Below is a listing. Return the lines from the one that contains "Come on. | id: 6484 -> 6480" to the one that contains "Let's get you", both ends included, verbatim and with no pictures.
Source data section start
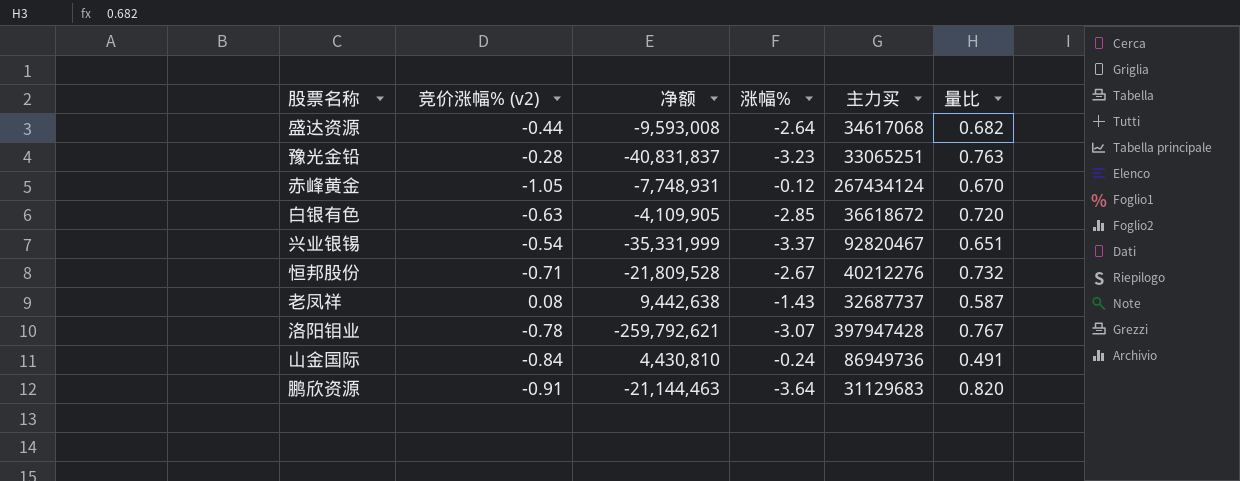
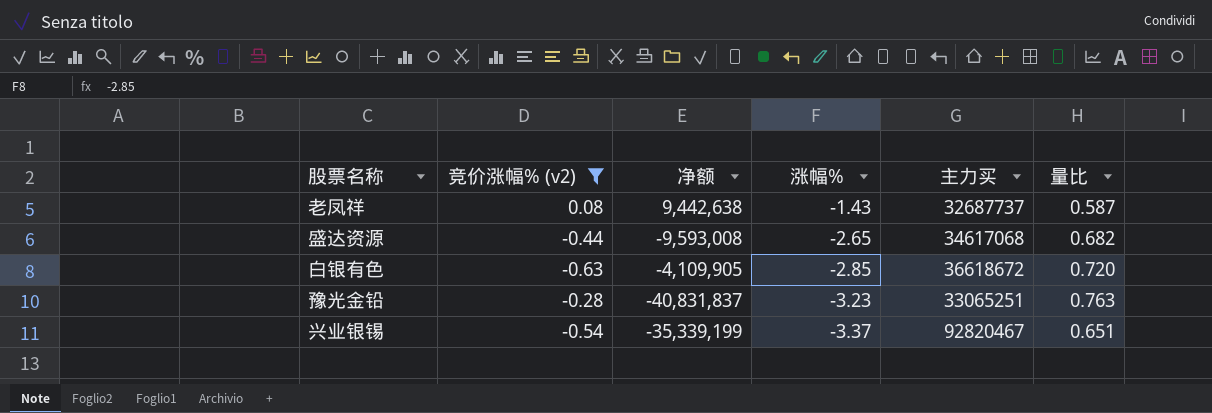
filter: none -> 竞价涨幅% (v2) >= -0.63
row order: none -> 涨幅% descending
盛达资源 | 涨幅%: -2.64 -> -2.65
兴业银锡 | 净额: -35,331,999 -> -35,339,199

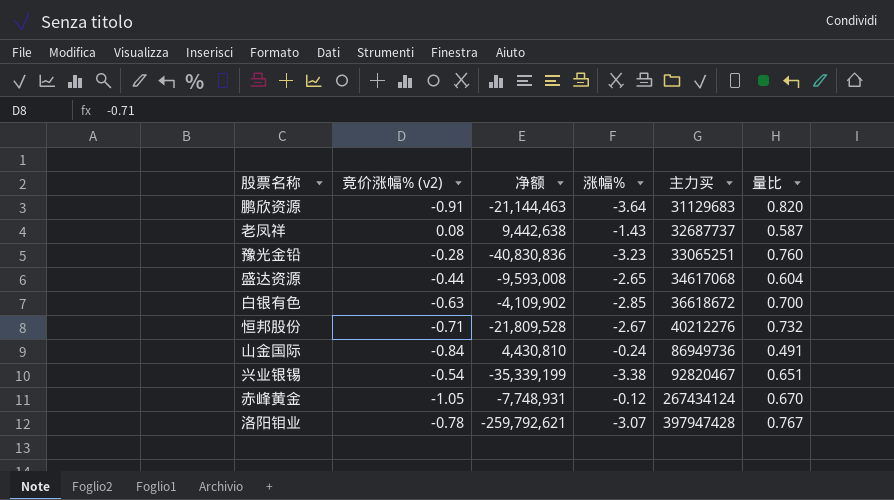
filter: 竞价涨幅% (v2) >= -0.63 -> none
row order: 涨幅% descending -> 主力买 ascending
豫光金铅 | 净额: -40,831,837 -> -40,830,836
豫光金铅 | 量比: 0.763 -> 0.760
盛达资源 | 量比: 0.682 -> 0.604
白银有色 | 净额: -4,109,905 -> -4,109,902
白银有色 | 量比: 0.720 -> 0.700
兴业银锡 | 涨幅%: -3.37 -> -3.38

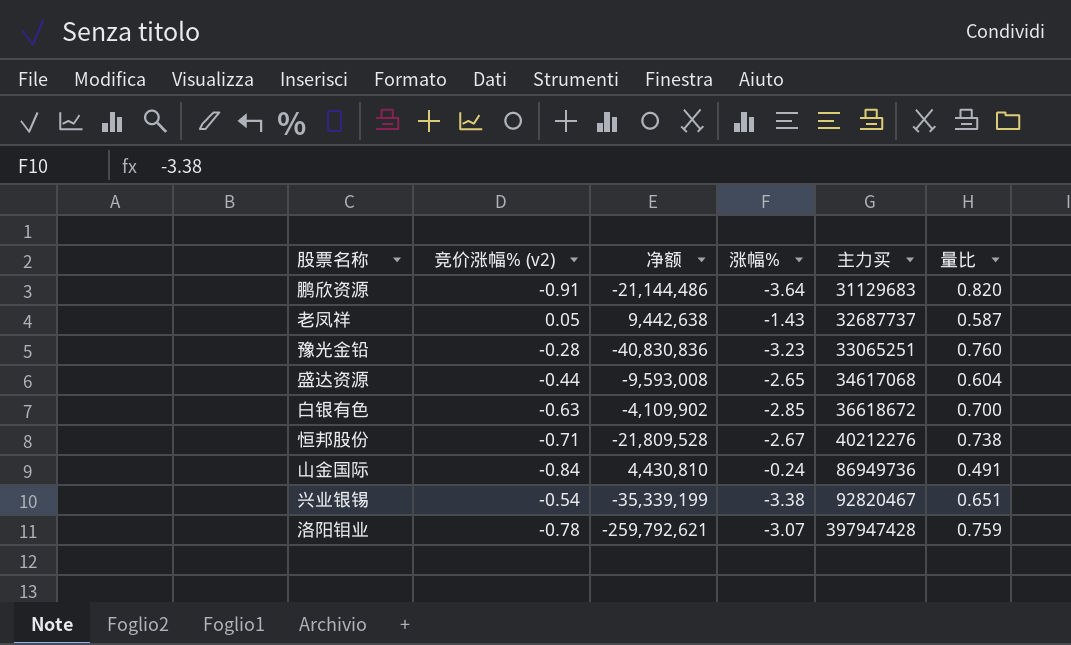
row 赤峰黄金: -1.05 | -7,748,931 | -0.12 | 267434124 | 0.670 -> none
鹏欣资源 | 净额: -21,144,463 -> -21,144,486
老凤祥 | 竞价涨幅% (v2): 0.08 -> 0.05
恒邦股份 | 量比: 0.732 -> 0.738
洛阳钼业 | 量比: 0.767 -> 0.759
Source data section end
Source data section start
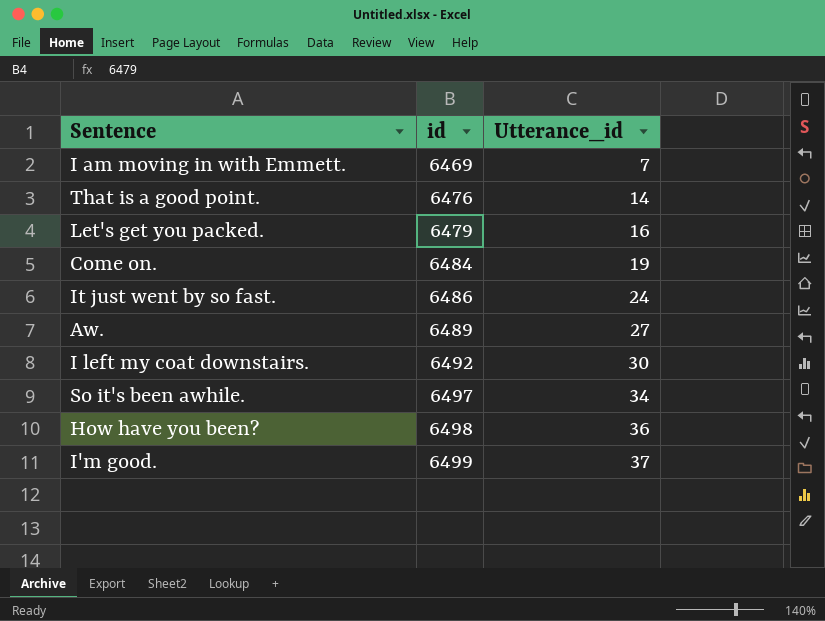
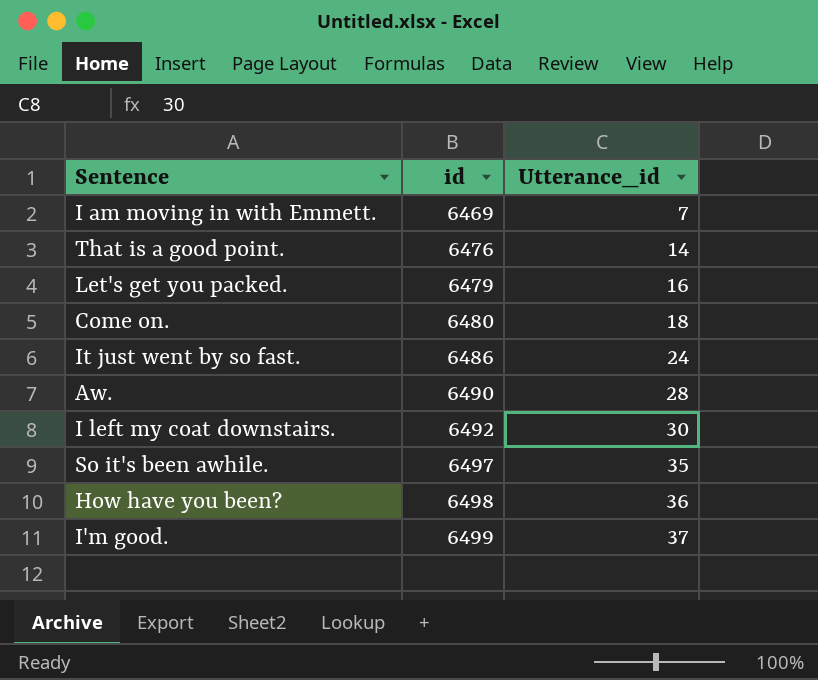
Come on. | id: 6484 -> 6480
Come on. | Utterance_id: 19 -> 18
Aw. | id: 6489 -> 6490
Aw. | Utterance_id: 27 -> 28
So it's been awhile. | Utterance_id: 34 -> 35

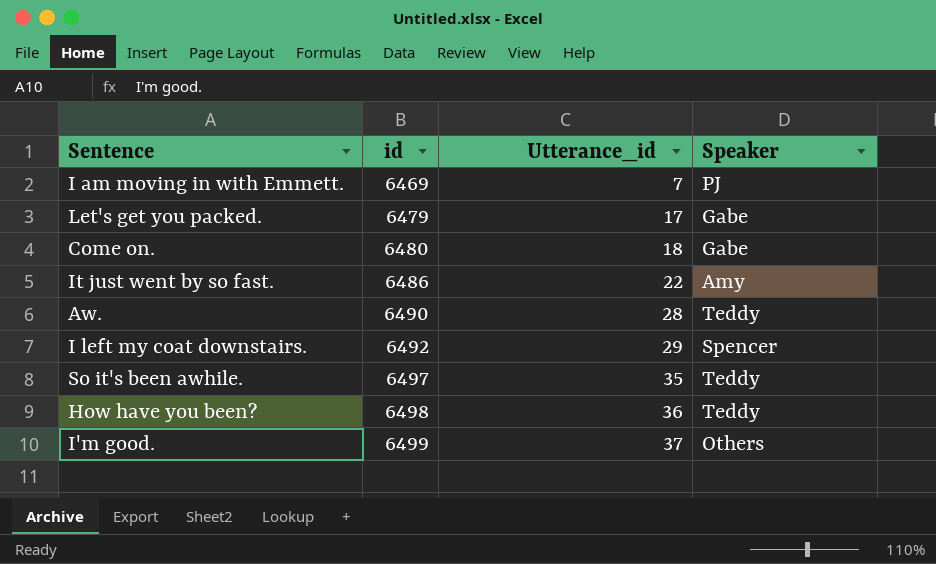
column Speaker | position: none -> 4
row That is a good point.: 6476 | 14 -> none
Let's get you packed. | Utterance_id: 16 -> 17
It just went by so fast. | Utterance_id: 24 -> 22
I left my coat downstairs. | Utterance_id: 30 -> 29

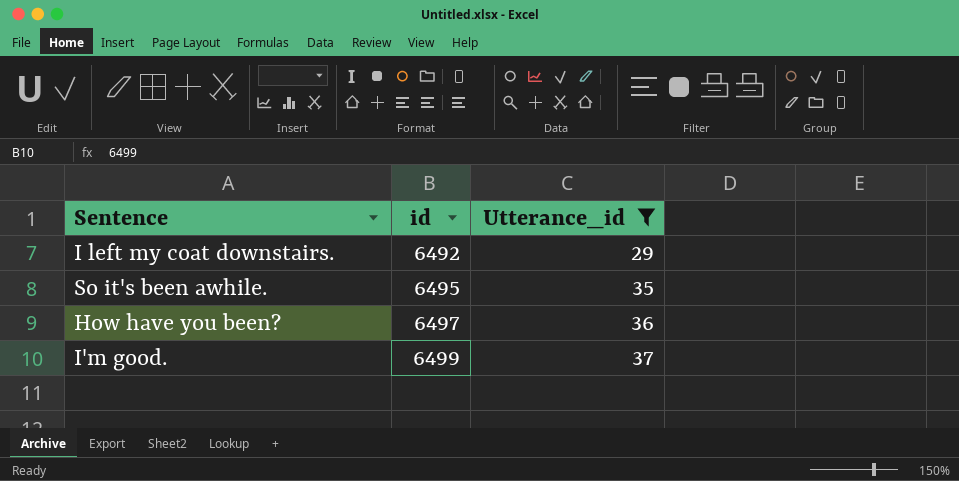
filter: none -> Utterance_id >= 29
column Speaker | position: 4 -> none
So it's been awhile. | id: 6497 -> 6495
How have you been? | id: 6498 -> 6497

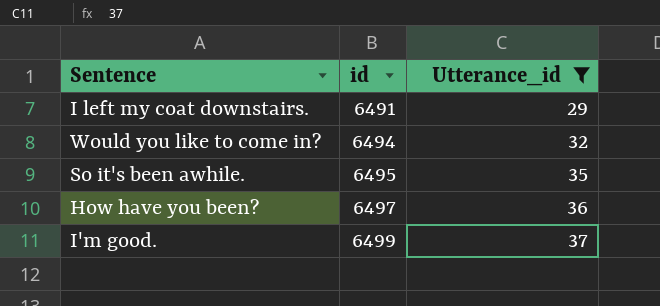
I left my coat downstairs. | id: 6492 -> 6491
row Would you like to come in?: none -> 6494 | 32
Source data section end
» Completed exercise
Come on. | id: 6484 -> 6480
Come on. | Utterance_id: 19 -> 18
Aw. | id: 6489 -> 6490
Aw. | Utterance_id: 27 -> 28
So it's been awhile. | Utterance_id: 34 -> 35

column Speaker | position: none -> 4
row That is a good point.: 6476 | 14 -> none
Let's get you packed. | Utterance_id: 16 -> 17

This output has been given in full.